Last week Jacob’s beloved wife Rachel stole her father’s idols or gods. Her father Laban came looking for them and Rachel hid them in a camel cushion. She claimed that she was unable to stand up because she was suffering the way of women. It is unclear why Rachel stole these gods; some claim it was her way of proving her inheritance. But Jacob became furious at his father-in-law, and uses words that he will later regret, “Whoever has taken the gods will not remain alive” (See Genesis 31:32).
Jacob had no way of knowing that with his words, he was condemning his beloved wife to death. In this week’s portion, Rachel becomes pregnant for the second time. She struggles in childbirth, naming her newborn son Ben Oni “son of my struggle” before her soul leaves her body. Jacob renames the son Benjamin. Jacob buries his beloved wife Rachel near Bethlehem, the only of our fathers and mothers who was not buried in the family tomb at the Cave of Machpelah. There, according to the prophet Jeremiah, Rachel weeps for the children of Israel being sent into exile. (See Jeremiah 31:15, part of the haftarah for the 2nd Day Rosh Hashana.)
This tragic story teaches the power of words spoken in haste, without considering the consequences of those words. One of the most important ideas taught in the Bible is the power of words. At the beginning of Genesis God creates a world by speaking words, “Let there be light.” We begin our daily preliminary prayers with the phrases, Baruch sh’Amar v’Hiya HaOlam, “Blessed is the One Who spoke and the world came into being.” Later the book of Proverbs would teach, “Death and life are in the power of the tongue” (Proverbs 18:21).
Children love to say, “sticks and stones can break my bones but words can never hurt me.” But as these children grow up, they quickly learn that words can hurt.. And as Rabbi Joseph Telushkin has written, words can also heal. (See his 1996 book Words that Hurt, Words that Heal.) Frequently someone approaches me and reminds me of something I said years before that was a positive influence in their life. Often I do not remember those words. But it is comforting to know that my words made a difference in someone’s life.
I often write about what separates humans from the rest of the animal world. Animals live in a world of nature, whereas humans live in a world of culture. It is language that allows us to create that world of culture. The philosopher Ludwig Wittgenstein (1889–1951), probably the most brilliant philosopher of the twentieth century, built an entire philosophy on what he called “shared language.” Language takes on meaning by the way we humans use it within the context of a community. It is through language that we build a community, and ultimately a culture that we can pass down to our children.
In the Bible, God punishes humanity for the hubris of building the Tower of Babel. The purpose of the tower was to challenge God. The punishment was confusing human speech, so humans could not communicate with one another. Something very deep is lost when we humans lose our power of speech.

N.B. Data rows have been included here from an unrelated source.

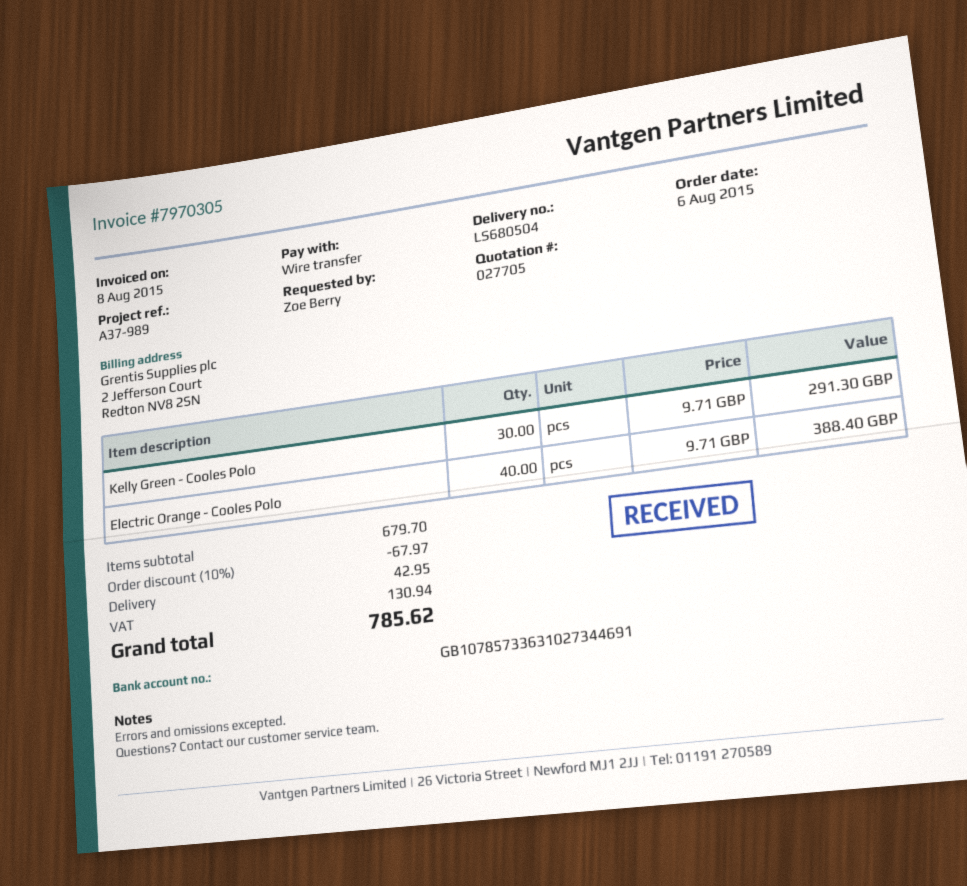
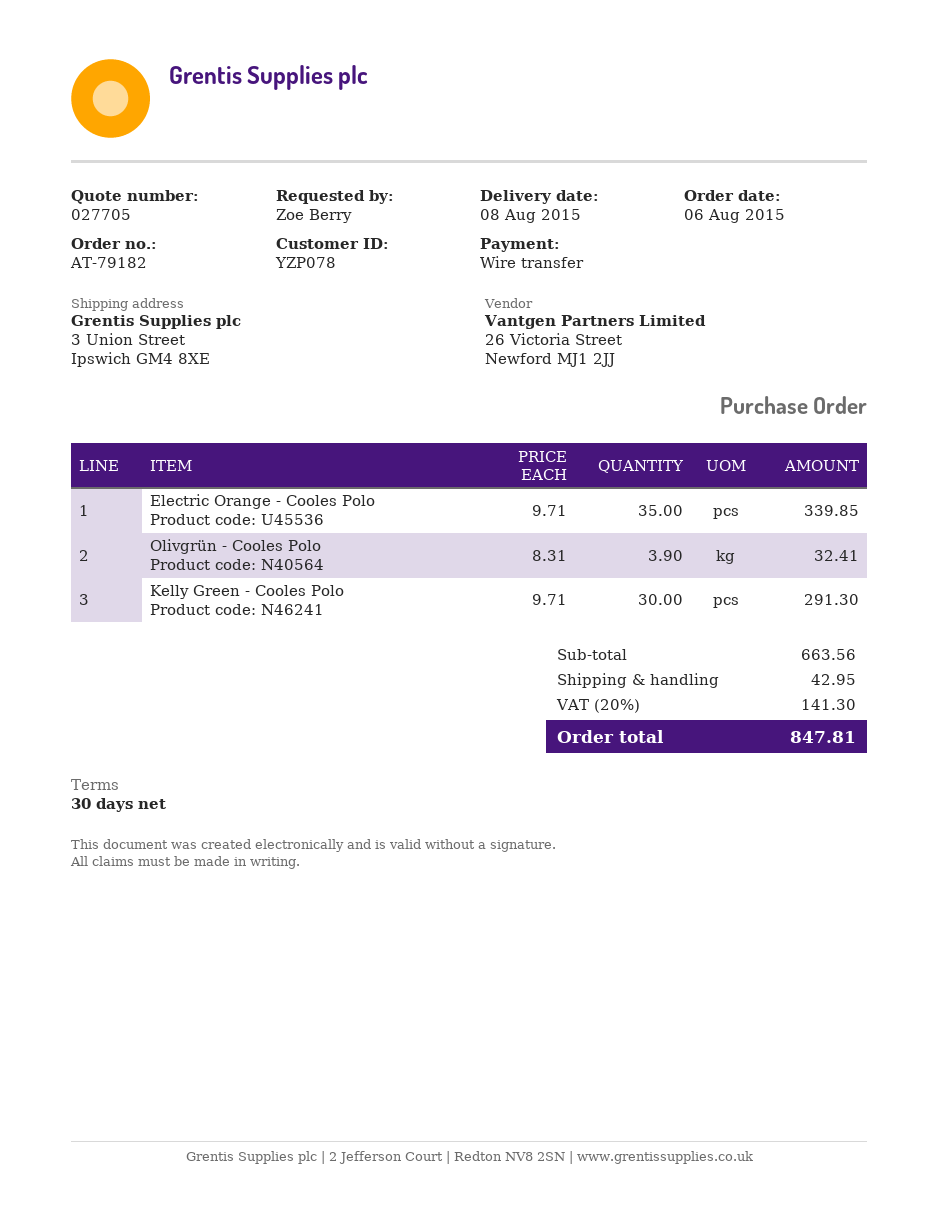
Electric Orange - Cooles Polo: 40 x 9.71 = 388.40 -> 35 x 9.71 = 339.85
Olivgrün - Cooles Polo: none -> 3.9 x 8.31 = 32.41
subtotal: 679.70 -> 663.56
discount: 10% = 67.97 -> none
tax: 130.94 -> 141.30
total: 785.62 -> 847.81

Words have power. Words can create worlds and words can destroy worlds. Jacob learns that the hard way with hasty words. His words cause the death of his wife. Let me quote the ancient Chinese spiritual leader Lao Tzu, “Watch your thoughts for they become words, watch your words for they become actions, watch your actions for they become habits, watch your habits for they become your character, watch your character for it becomes your destiny.”

PARSHAT VAYISHLAH
(5782)
JACOB AND ESAU REVISITED
“This is the line of Esau, that is Edom.” (Genesis 36:1)
Many consider the last chapter in this portion, Genesis 36, the most boring in Genesis. For 43 verses, the Torah contains a long list of names of the descendants of Esau, the older brother of Jacob. Multiple nations and kings descended from the Esau, the brother who was rejected for the covenant. Why this long list of names?

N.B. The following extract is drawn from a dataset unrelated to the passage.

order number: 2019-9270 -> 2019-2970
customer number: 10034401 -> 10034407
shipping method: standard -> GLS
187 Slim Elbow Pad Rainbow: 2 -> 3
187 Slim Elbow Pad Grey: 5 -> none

The Torah clearly favors Jacob over Esau. He is the one who receives his father’s blessing, even if by stealth. His life story is told. Later, the book of Malachi teaches that God loved Jacob and hated Esau. In this week’s portion there is a reconciliation between the two brothers, but never full acceptance or brotherly love. The story of Esau and his descendants should have fallen out of the Torah. So why this long chapter?
An idea occurred to me this week tied to current political debates. Jacob and Esau are not simply brothers. They are archetypes of two kinds of human beings. Jacob is a man of the tent while Esau is a hunter. Jacob is committed to learning while Esau is an outdoorsman. Isaac will say, “the voice is the voice of Jacob while the hands are the hands of Esau” (Genesis 27:22). Jacob lives by his voice, by reading and learning and teaching. Esau lives by his hands, in a physical world. Small wonder that Esau is willing to satisfy his hunger by selling his birthright for a bowl of soup. He lives in the world of the physical while Jacob lives in the world of the intellectual.

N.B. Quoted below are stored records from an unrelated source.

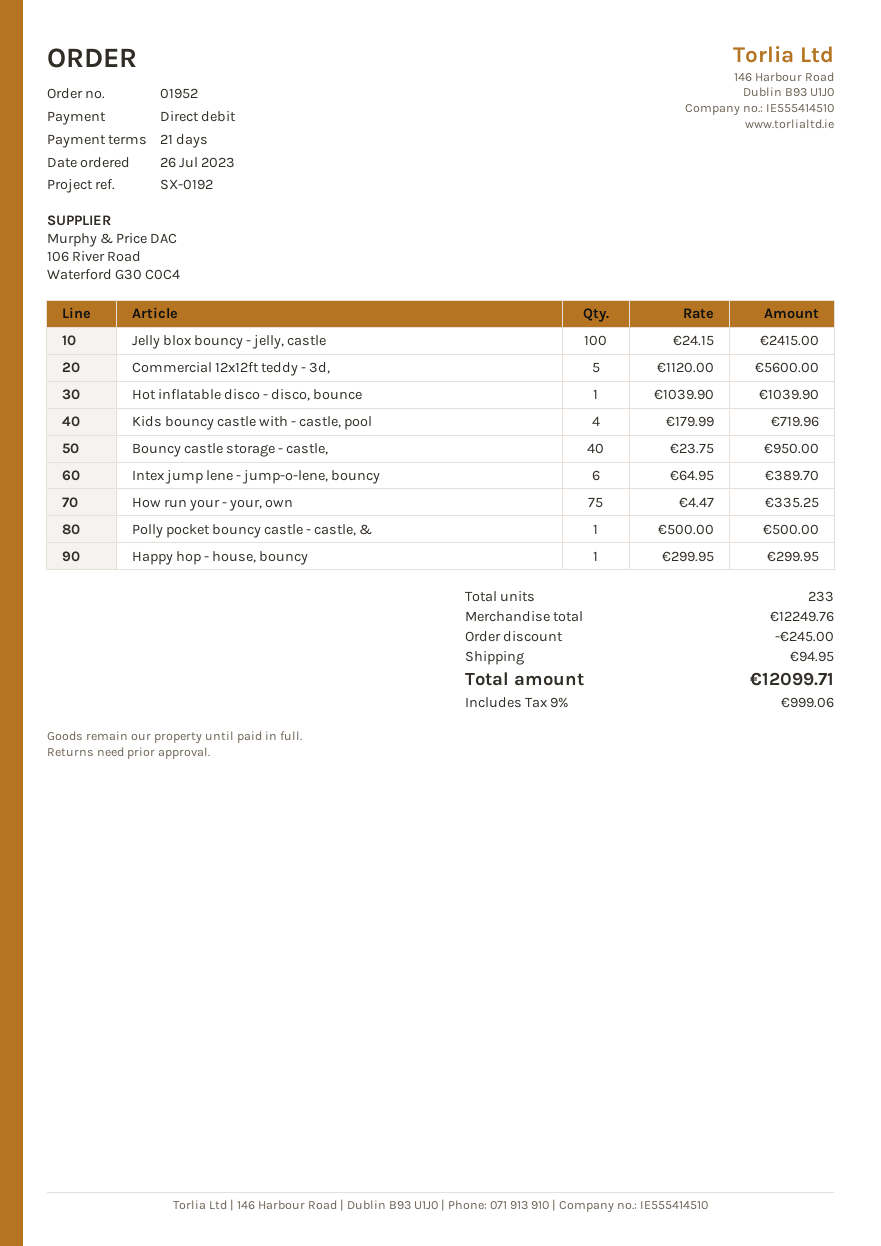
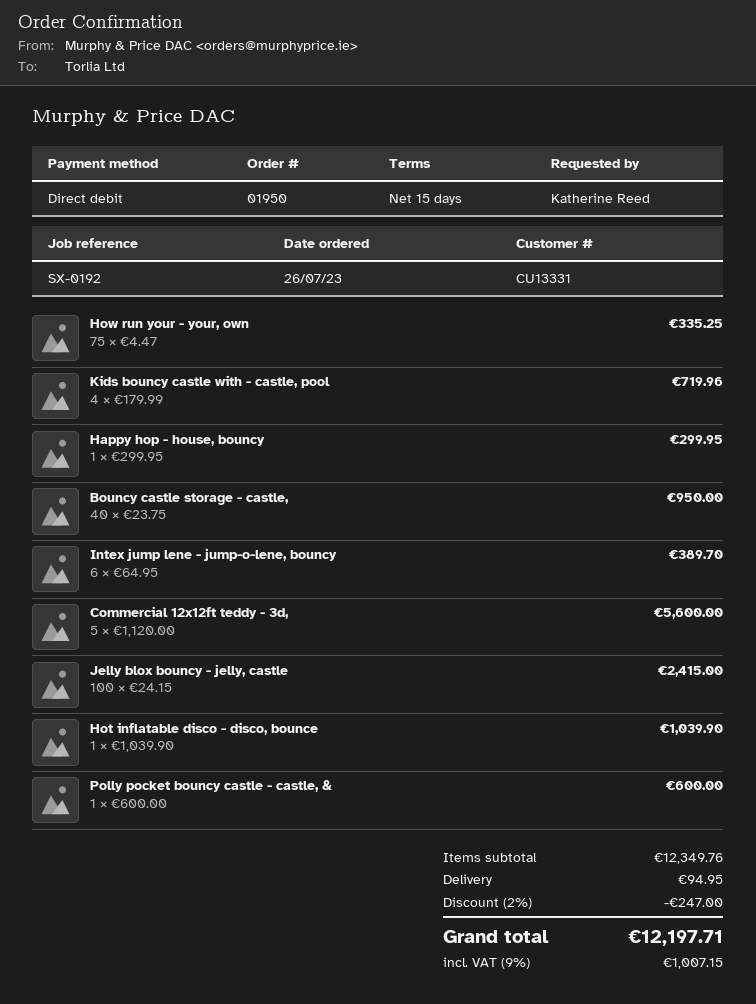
order number: 01952 -> 01950
payment terms: 21 days -> 15 days
Polly pocket bouncy castle - castle, &: 1 x 500.00 = 500.00 -> 1 x 600.00 = 600.00
subtotal: 12249.76 -> 12349.76
discount: 245.00 -> 247.00
tax: 9% = 999.06 -> 9% = 1007.15
total: 12099.71 -> 12197.71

Jacob’s name changes in this portion to Israel, a name of that means “wrestles with God.” Think of the blue and white of the Israeli flag. (Hint – when you see Jacob, think blue.) Esau is ruddy and red, and so goes by the name Edom (red in Hebrew.) He will become the forebearer of Rome and eventually Christianity. (Hint – when you see Esau, think red.) And that brings me to modern politics.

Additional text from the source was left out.